--- Records provided ---
* * * *

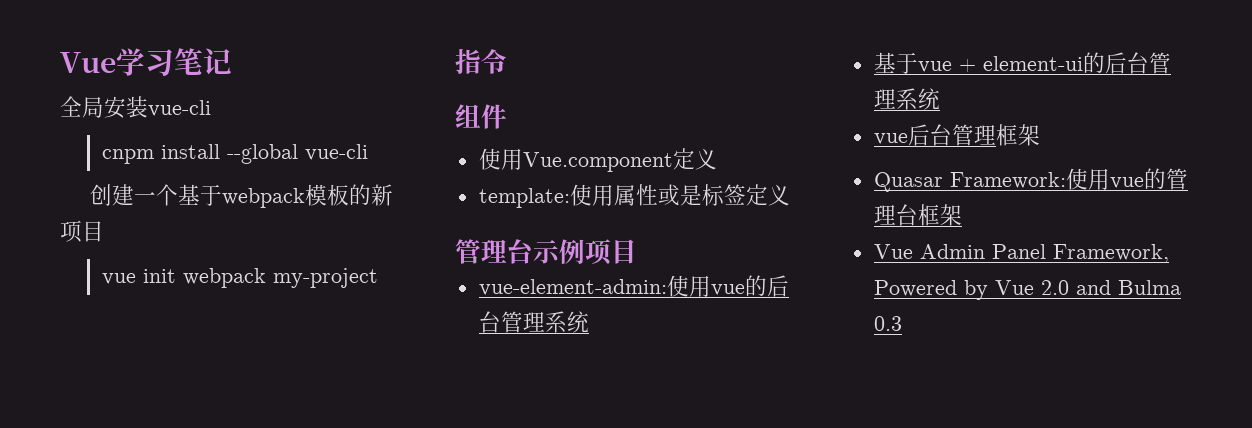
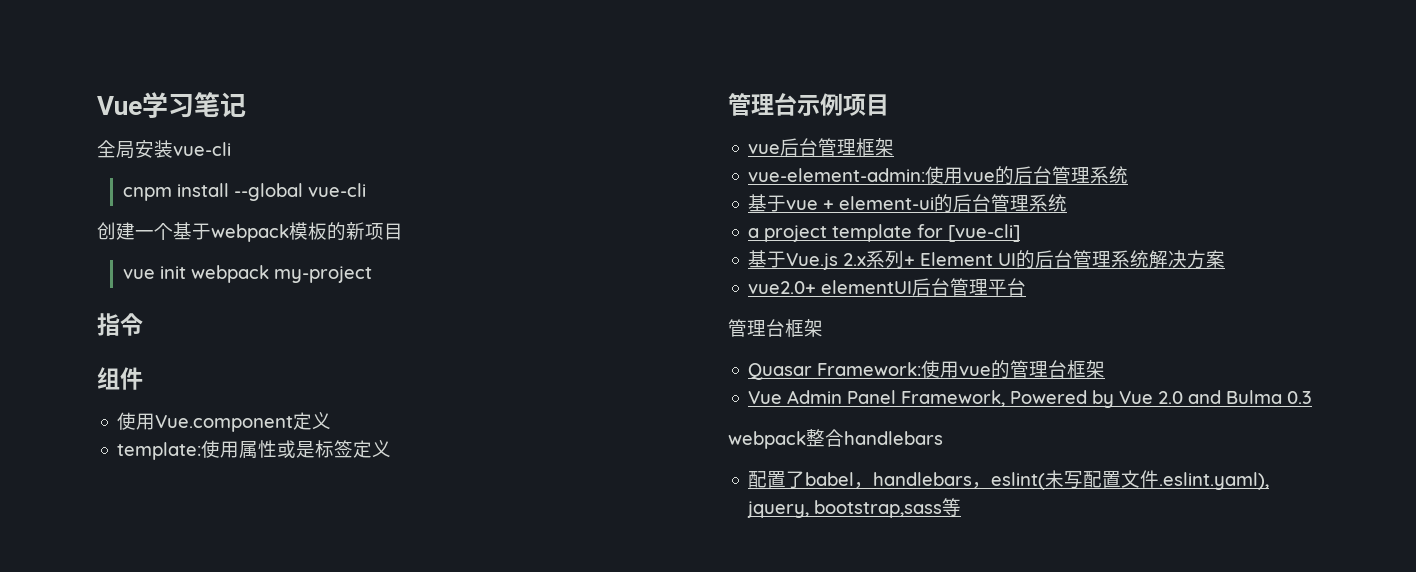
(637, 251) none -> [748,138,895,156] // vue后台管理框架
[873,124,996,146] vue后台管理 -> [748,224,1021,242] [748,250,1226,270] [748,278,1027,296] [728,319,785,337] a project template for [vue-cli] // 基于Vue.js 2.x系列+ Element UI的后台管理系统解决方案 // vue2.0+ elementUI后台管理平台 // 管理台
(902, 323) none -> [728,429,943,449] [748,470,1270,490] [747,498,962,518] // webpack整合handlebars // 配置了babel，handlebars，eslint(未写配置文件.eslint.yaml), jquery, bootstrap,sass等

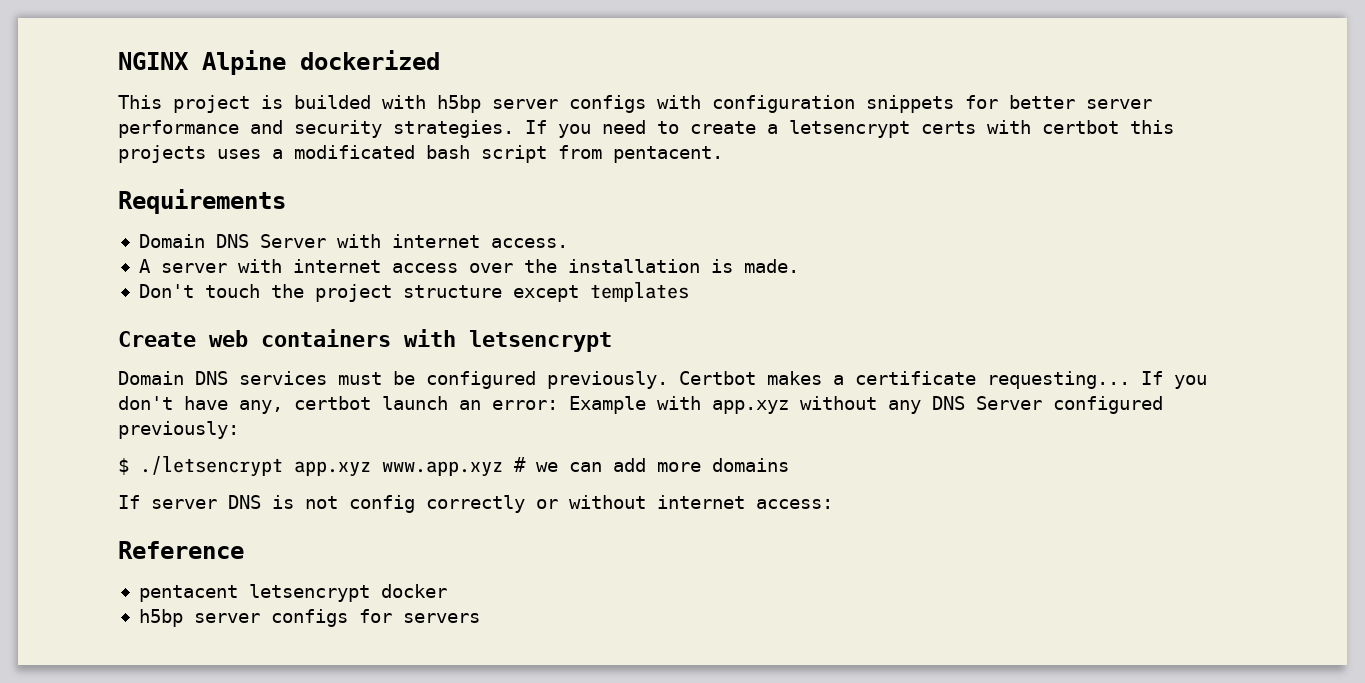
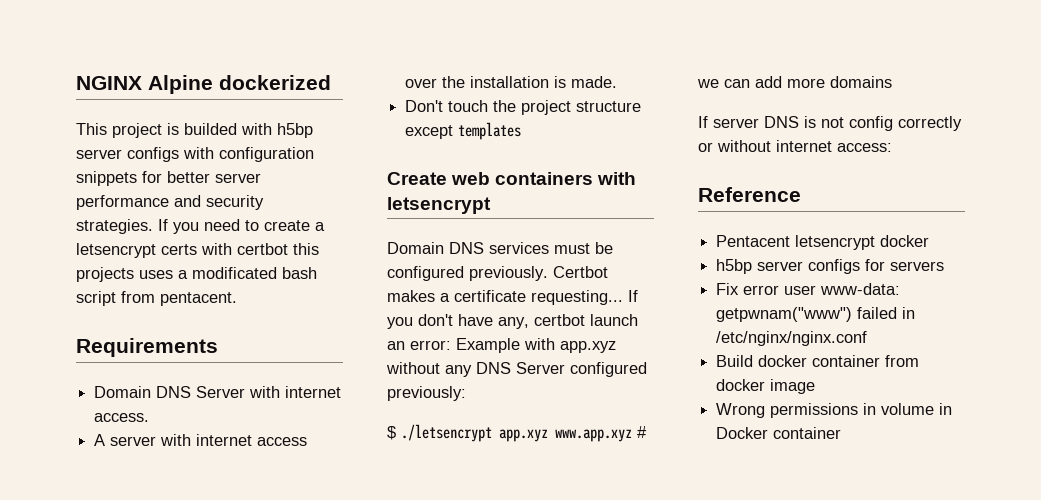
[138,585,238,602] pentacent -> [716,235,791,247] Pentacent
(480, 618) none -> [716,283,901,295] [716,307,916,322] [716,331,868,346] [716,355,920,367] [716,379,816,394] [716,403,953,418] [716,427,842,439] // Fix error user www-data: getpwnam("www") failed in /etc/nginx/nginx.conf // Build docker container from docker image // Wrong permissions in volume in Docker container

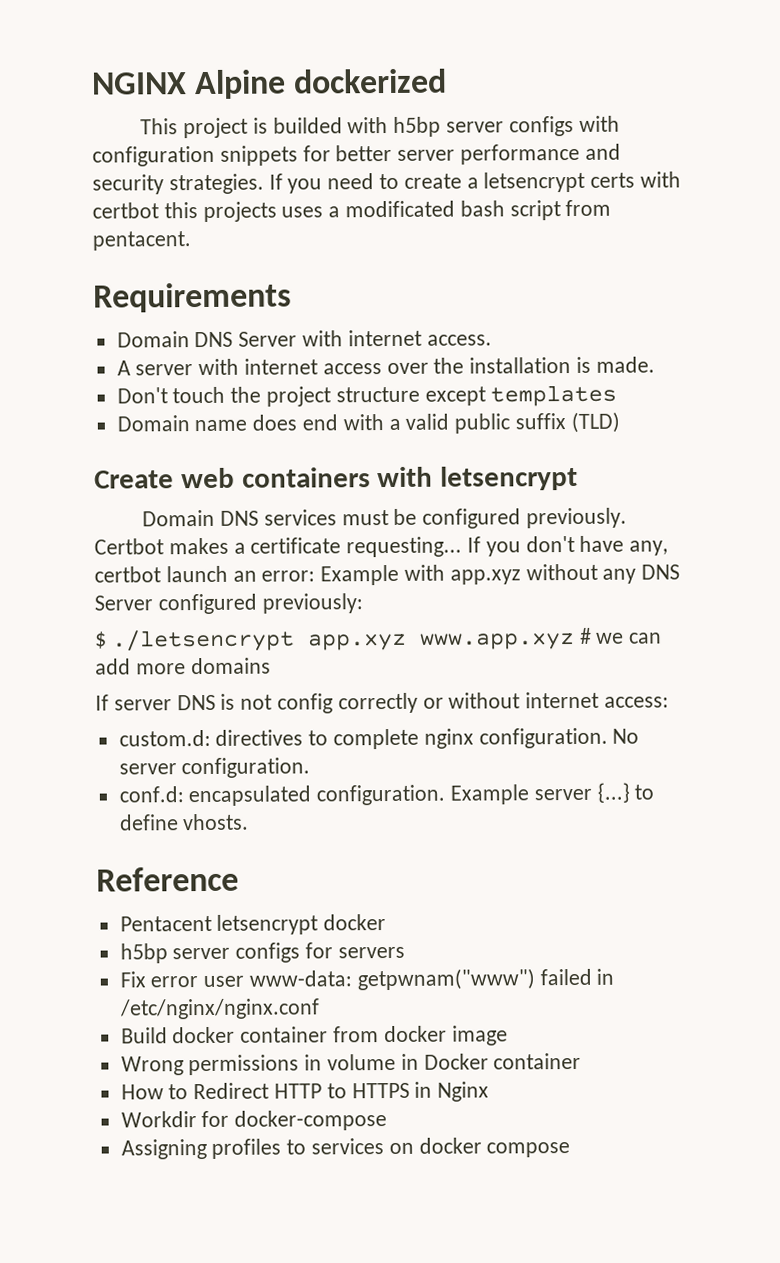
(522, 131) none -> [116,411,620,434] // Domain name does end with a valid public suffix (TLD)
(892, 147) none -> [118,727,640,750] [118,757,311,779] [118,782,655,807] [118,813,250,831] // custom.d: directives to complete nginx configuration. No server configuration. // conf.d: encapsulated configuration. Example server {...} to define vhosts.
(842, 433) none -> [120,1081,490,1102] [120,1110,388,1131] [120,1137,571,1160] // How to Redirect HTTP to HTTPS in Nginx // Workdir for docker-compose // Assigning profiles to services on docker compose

* * * *

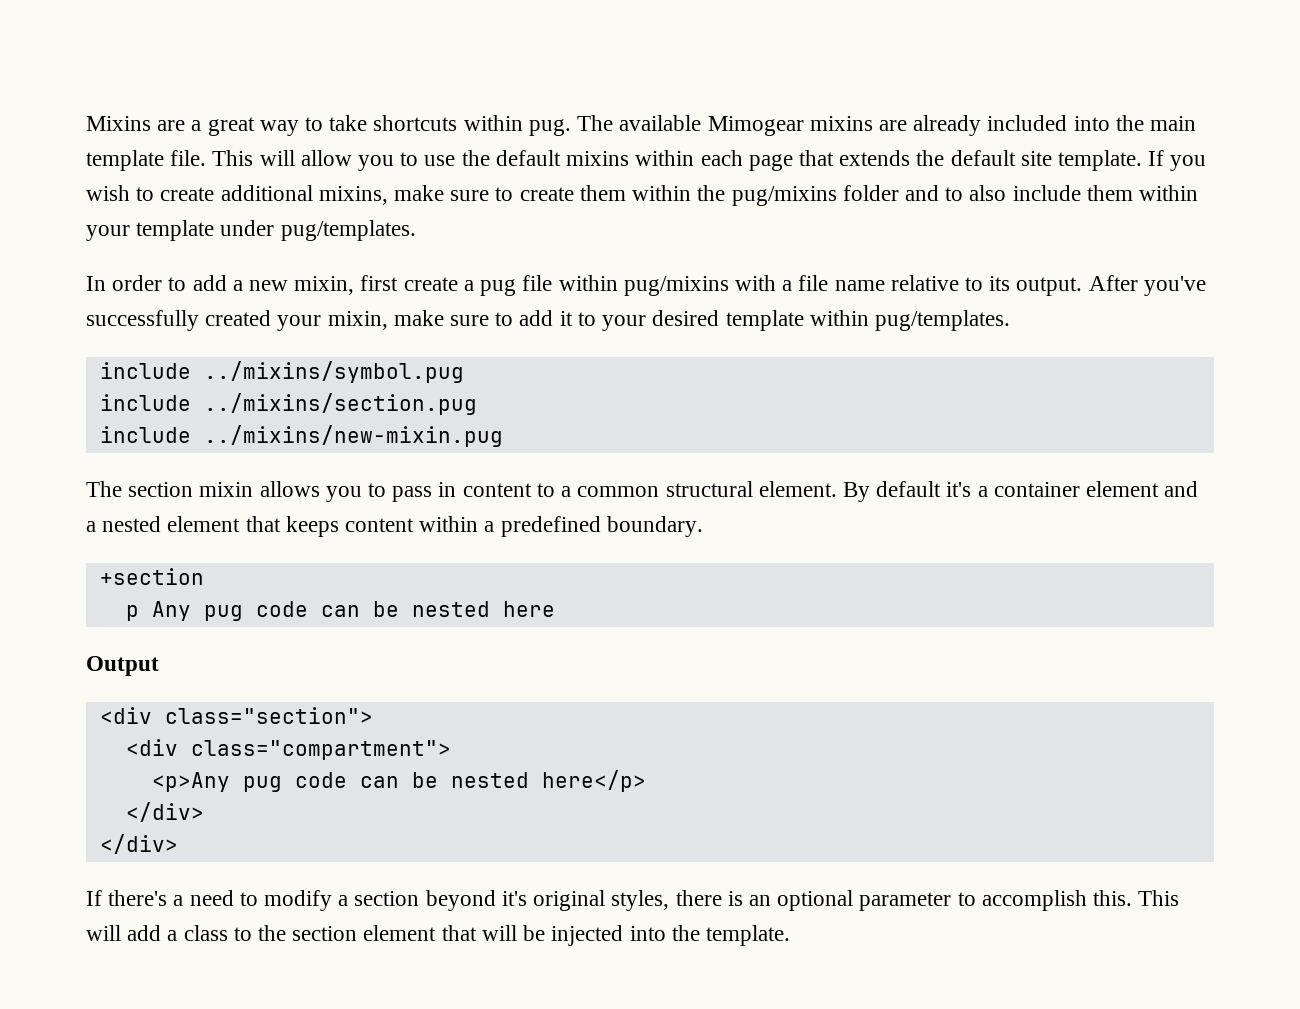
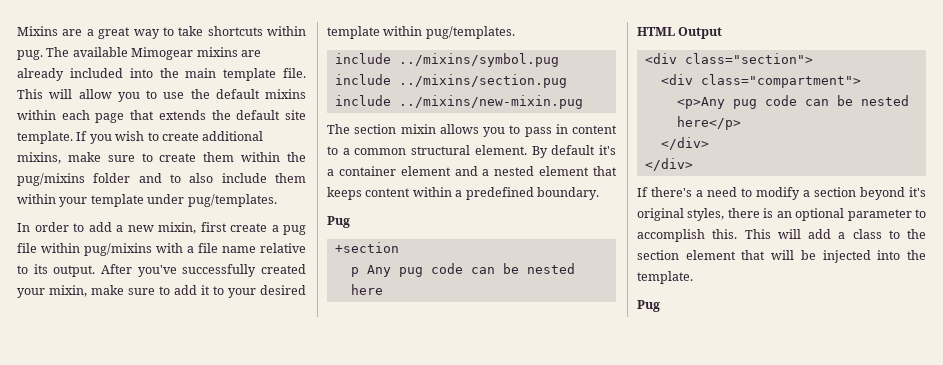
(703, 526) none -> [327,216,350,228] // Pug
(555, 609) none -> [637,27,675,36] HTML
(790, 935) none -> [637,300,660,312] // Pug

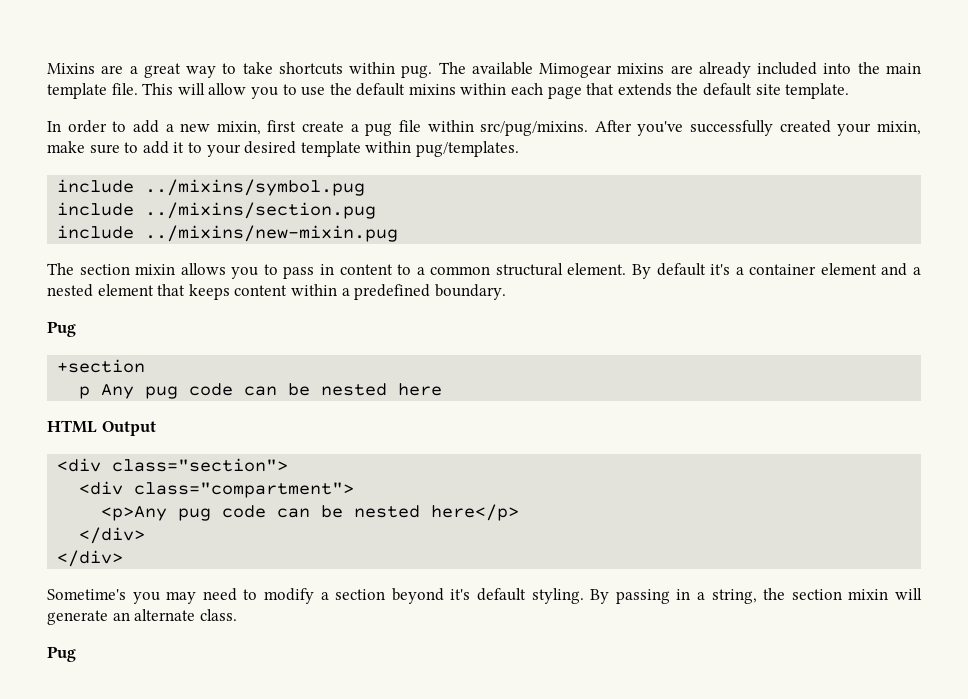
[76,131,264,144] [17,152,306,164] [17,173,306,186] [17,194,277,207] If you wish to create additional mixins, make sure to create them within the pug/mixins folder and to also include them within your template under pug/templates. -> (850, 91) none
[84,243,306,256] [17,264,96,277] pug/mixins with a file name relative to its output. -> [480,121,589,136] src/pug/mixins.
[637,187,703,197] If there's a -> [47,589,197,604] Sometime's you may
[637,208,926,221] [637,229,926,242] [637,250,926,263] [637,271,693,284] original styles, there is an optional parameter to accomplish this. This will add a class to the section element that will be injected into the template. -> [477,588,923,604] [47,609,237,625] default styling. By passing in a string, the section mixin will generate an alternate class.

* * * *

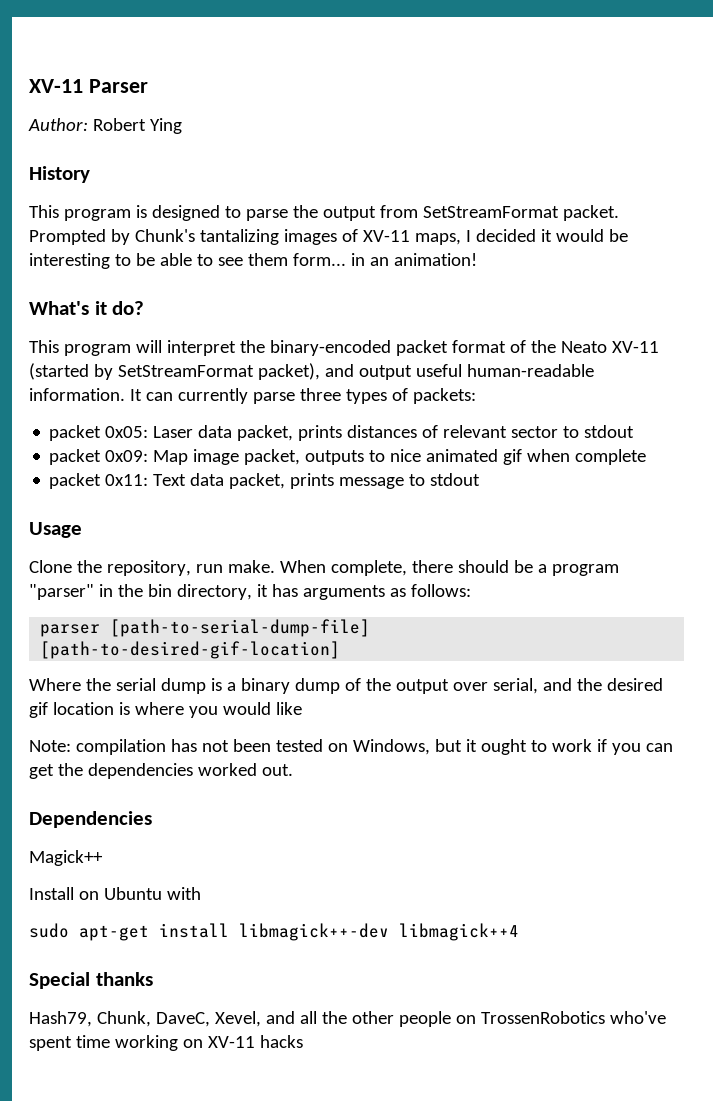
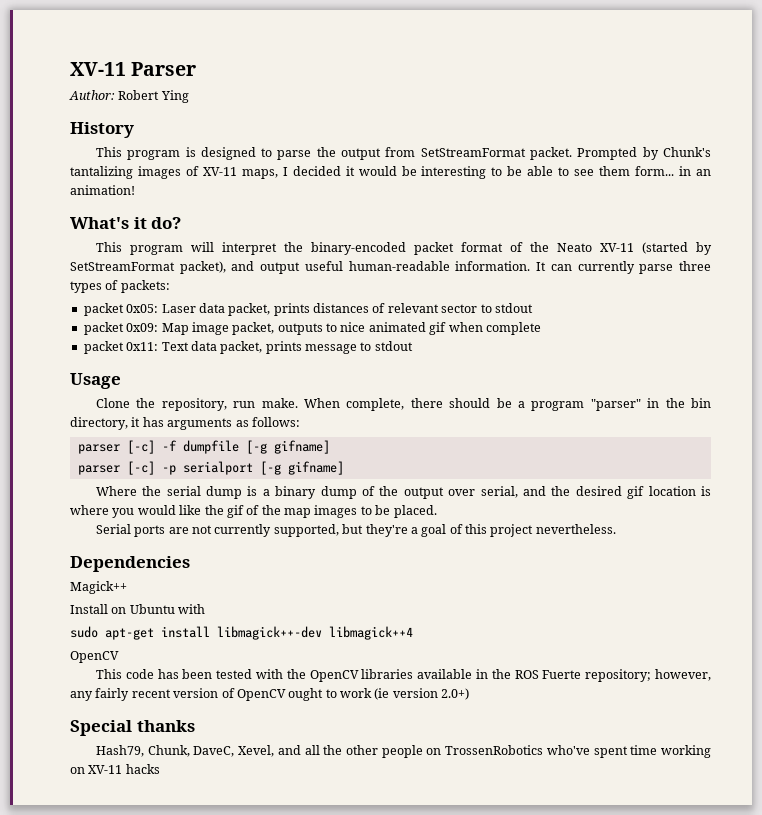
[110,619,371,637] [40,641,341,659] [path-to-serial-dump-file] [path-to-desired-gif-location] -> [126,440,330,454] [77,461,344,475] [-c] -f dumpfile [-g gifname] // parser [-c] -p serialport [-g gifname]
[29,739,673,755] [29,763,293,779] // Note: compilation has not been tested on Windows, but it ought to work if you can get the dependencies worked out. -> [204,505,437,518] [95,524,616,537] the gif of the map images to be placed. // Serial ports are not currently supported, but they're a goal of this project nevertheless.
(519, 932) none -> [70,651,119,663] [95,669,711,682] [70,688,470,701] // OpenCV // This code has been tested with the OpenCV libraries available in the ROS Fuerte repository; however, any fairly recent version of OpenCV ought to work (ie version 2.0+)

* * * *

Given the records above, reproduce precisely and only the lines between the line holding "(522, 131) none" and the line holding "(842, 433) none", inclusive.

(522, 131) none -> [116,411,620,434] // Domain name does end with a valid public suffix (TLD)
(892, 147) none -> [118,727,640,750] [118,757,311,779] [118,782,655,807] [118,813,250,831] // custom.d: directives to complete nginx configuration. No server configuration. // conf.d: encapsulated configuration. Example server {...} to define vhosts.
(842, 433) none -> [120,1081,490,1102] [120,1110,388,1131] [120,1137,571,1160] // How to Redirect HTTP to HTTPS in Nginx // Workdir for docker-compose // Assigning profiles to services on docker compose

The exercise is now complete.